■ Problem
Report every line below that carries the word "Gijang".
* * * * * * *
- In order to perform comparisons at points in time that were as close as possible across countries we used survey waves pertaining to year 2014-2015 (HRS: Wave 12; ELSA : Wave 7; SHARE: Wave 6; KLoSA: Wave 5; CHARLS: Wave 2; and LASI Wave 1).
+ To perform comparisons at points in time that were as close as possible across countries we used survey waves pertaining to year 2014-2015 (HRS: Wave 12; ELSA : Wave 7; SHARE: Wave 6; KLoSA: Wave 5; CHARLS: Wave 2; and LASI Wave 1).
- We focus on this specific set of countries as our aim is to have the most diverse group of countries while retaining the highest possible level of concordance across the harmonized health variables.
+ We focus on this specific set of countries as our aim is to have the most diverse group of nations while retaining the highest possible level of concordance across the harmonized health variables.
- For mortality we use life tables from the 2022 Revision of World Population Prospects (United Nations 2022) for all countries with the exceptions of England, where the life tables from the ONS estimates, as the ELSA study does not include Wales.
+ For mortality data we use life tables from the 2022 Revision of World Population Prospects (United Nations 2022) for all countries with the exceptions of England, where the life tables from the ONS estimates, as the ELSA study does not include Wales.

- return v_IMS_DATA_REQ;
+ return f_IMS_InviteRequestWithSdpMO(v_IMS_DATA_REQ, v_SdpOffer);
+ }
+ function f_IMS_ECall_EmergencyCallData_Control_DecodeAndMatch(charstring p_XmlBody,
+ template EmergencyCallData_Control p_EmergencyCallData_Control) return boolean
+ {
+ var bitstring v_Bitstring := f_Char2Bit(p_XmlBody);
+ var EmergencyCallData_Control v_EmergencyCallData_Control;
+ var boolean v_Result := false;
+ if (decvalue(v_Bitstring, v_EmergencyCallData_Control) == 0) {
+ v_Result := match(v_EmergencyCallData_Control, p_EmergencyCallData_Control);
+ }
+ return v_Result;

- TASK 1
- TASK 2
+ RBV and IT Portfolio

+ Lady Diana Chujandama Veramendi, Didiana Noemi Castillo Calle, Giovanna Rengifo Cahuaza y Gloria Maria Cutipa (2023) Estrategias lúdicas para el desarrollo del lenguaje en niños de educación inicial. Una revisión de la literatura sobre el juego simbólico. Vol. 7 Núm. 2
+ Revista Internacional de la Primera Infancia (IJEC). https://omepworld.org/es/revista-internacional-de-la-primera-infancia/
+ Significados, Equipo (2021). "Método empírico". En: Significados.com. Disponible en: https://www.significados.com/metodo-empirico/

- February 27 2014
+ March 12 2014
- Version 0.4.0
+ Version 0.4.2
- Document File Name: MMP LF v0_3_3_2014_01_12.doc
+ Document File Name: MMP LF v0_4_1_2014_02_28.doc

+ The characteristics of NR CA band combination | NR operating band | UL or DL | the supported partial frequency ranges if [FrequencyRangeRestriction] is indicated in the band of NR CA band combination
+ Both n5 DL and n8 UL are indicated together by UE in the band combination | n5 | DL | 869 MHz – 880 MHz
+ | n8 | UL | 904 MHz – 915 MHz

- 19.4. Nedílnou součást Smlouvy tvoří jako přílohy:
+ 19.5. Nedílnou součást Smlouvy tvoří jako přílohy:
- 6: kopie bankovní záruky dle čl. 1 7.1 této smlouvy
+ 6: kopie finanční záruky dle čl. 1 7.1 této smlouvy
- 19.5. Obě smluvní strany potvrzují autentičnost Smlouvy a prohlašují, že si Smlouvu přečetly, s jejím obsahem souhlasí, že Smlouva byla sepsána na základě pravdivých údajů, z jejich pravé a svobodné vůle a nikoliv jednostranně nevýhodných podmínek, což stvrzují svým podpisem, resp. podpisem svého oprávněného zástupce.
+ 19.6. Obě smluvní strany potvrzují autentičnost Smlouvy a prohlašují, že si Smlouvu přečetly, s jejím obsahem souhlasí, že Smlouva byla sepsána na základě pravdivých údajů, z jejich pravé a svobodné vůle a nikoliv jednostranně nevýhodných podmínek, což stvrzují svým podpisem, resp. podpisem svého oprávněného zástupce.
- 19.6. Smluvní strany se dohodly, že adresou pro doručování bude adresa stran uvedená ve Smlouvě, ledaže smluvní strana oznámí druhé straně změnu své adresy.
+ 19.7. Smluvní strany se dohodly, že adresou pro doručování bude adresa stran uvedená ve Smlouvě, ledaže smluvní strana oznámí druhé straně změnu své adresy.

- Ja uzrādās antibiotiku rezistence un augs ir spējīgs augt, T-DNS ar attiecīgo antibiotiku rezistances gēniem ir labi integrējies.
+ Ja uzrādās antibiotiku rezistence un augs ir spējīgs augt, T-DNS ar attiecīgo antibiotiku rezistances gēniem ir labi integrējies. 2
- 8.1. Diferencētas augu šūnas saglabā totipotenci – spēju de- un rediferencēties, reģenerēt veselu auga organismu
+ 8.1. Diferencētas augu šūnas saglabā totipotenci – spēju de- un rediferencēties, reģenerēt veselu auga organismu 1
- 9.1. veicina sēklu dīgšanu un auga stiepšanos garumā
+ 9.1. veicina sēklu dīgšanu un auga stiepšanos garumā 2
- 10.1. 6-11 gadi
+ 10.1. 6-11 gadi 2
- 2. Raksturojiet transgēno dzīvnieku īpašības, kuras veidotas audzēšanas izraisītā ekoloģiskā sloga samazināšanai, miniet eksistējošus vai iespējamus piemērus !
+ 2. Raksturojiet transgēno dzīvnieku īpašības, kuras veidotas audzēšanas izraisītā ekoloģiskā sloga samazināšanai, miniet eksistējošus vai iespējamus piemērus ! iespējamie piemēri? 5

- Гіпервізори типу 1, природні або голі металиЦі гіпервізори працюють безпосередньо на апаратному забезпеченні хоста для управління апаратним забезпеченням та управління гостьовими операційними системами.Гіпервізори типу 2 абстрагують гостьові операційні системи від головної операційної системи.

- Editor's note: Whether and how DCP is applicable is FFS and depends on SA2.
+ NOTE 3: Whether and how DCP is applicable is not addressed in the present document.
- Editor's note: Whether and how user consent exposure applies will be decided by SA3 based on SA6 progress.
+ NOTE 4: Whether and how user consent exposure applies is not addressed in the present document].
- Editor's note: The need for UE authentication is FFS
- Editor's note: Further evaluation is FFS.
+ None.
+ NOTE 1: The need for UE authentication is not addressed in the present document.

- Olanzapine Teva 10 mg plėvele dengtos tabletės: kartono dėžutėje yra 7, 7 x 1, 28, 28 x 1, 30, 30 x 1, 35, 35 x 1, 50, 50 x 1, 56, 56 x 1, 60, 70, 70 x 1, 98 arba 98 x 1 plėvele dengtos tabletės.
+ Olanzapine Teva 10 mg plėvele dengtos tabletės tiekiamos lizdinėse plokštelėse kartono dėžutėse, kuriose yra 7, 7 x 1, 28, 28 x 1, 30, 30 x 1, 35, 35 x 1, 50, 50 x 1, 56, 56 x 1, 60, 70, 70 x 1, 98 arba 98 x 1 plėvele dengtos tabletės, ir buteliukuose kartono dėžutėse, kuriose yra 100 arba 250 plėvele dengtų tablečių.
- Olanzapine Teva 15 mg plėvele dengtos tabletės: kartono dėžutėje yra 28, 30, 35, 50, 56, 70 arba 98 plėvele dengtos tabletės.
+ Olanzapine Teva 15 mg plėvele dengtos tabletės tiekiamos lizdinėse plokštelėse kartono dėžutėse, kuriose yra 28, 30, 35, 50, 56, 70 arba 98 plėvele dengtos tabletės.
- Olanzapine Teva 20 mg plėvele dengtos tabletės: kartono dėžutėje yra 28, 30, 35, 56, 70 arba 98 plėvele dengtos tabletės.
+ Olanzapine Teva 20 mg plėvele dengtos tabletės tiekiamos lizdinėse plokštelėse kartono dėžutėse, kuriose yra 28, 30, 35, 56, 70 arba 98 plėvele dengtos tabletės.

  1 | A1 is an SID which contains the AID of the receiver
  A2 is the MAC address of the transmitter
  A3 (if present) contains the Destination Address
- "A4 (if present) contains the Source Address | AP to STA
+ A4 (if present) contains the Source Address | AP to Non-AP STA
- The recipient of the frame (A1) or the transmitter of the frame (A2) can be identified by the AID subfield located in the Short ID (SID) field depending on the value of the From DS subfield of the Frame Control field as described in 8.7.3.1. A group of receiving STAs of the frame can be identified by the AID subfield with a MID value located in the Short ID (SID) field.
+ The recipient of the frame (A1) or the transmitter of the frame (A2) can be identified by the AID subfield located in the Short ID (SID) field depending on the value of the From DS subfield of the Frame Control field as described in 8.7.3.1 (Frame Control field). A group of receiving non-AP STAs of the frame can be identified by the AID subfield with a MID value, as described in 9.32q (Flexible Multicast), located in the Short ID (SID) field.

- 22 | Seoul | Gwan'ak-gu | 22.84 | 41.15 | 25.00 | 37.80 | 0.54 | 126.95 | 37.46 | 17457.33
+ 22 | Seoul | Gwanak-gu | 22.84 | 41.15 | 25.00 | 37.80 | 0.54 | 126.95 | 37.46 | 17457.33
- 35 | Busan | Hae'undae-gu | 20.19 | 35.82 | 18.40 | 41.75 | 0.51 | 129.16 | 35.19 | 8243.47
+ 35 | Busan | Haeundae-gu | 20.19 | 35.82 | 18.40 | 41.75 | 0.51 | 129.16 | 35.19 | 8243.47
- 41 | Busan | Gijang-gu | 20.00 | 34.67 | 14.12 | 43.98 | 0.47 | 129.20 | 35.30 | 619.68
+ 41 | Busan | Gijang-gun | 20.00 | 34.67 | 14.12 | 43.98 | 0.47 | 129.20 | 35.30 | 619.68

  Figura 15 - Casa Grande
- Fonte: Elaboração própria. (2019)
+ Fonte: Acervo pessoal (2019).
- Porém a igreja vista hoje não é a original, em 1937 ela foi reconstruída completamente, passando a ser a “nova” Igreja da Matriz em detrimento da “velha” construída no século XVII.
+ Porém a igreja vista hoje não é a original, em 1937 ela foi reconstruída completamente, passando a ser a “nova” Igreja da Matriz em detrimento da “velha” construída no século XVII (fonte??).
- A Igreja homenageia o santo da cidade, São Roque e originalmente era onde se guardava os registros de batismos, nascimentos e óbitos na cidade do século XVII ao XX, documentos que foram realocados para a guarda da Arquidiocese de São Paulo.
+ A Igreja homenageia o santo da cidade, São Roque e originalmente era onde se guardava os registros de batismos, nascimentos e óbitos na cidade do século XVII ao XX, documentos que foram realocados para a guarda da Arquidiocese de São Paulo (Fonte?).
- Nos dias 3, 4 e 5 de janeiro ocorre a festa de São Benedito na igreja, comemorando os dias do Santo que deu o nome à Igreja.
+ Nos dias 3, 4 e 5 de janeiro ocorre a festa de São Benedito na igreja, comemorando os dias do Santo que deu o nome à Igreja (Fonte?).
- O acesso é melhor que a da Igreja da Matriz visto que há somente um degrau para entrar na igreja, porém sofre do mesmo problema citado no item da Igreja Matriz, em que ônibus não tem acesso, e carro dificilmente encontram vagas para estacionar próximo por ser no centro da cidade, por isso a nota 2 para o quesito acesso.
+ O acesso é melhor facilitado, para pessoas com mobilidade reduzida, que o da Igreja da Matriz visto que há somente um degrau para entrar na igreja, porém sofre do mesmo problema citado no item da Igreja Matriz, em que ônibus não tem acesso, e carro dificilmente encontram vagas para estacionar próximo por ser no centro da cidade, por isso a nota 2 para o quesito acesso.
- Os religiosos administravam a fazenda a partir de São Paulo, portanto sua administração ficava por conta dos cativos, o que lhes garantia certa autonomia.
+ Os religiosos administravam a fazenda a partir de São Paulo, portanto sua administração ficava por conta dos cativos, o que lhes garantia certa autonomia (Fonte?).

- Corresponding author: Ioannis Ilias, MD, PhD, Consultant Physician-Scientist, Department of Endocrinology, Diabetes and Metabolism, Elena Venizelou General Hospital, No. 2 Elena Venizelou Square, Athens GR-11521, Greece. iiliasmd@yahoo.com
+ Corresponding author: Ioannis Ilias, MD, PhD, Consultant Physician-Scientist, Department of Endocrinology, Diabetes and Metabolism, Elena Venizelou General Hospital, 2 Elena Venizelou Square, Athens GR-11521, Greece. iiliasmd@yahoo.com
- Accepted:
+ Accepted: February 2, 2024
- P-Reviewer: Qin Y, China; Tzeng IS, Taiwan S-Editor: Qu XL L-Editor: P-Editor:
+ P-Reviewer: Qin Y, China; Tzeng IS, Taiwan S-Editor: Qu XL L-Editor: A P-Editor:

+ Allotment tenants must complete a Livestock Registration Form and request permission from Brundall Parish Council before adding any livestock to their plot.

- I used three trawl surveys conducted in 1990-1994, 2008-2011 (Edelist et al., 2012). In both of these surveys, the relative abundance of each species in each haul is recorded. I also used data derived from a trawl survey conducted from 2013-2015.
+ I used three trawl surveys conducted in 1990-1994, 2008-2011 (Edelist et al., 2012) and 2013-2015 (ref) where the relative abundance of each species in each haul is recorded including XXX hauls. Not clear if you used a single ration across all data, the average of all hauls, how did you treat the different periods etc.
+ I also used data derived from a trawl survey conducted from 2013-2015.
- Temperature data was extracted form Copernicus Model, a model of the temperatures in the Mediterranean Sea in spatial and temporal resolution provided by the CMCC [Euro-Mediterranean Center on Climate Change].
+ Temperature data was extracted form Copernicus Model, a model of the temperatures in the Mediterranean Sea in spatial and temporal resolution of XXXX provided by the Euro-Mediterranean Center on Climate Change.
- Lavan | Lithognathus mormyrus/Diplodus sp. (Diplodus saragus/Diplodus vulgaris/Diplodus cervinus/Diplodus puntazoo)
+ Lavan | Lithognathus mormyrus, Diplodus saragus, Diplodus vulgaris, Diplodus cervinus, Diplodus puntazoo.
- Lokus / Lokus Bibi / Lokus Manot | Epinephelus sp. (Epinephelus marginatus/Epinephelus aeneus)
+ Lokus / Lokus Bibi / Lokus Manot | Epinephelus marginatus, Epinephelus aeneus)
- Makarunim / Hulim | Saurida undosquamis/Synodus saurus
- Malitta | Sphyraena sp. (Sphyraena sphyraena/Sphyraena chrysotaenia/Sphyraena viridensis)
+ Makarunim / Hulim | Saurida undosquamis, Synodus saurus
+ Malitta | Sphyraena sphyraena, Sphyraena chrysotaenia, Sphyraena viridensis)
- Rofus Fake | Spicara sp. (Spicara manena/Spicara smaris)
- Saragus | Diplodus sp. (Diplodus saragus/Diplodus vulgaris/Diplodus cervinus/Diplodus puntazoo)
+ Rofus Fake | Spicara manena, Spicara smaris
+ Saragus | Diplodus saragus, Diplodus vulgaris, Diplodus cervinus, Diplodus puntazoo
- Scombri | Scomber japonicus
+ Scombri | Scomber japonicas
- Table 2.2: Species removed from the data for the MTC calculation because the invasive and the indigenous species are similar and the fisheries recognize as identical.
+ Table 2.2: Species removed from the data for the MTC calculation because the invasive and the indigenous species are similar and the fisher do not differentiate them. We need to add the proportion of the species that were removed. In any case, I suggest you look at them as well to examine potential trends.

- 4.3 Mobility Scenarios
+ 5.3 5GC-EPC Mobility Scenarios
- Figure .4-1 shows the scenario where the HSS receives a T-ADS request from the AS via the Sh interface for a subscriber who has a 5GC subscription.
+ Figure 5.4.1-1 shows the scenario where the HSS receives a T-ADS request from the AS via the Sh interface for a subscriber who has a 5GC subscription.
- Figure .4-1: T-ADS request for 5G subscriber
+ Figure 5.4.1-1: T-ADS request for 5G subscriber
* * * * * * *
■ Output
- 41 | Busan | Gijang-gu | 20.00 | 34.67 | 14.12 | 43.98 | 0.47 | 129.20 | 35.30 | 619.68
+ 41 | Busan | Gijang-gun | 20.00 | 34.67 | 14.12 | 43.98 | 0.47 | 129.20 | 35.30 | 619.68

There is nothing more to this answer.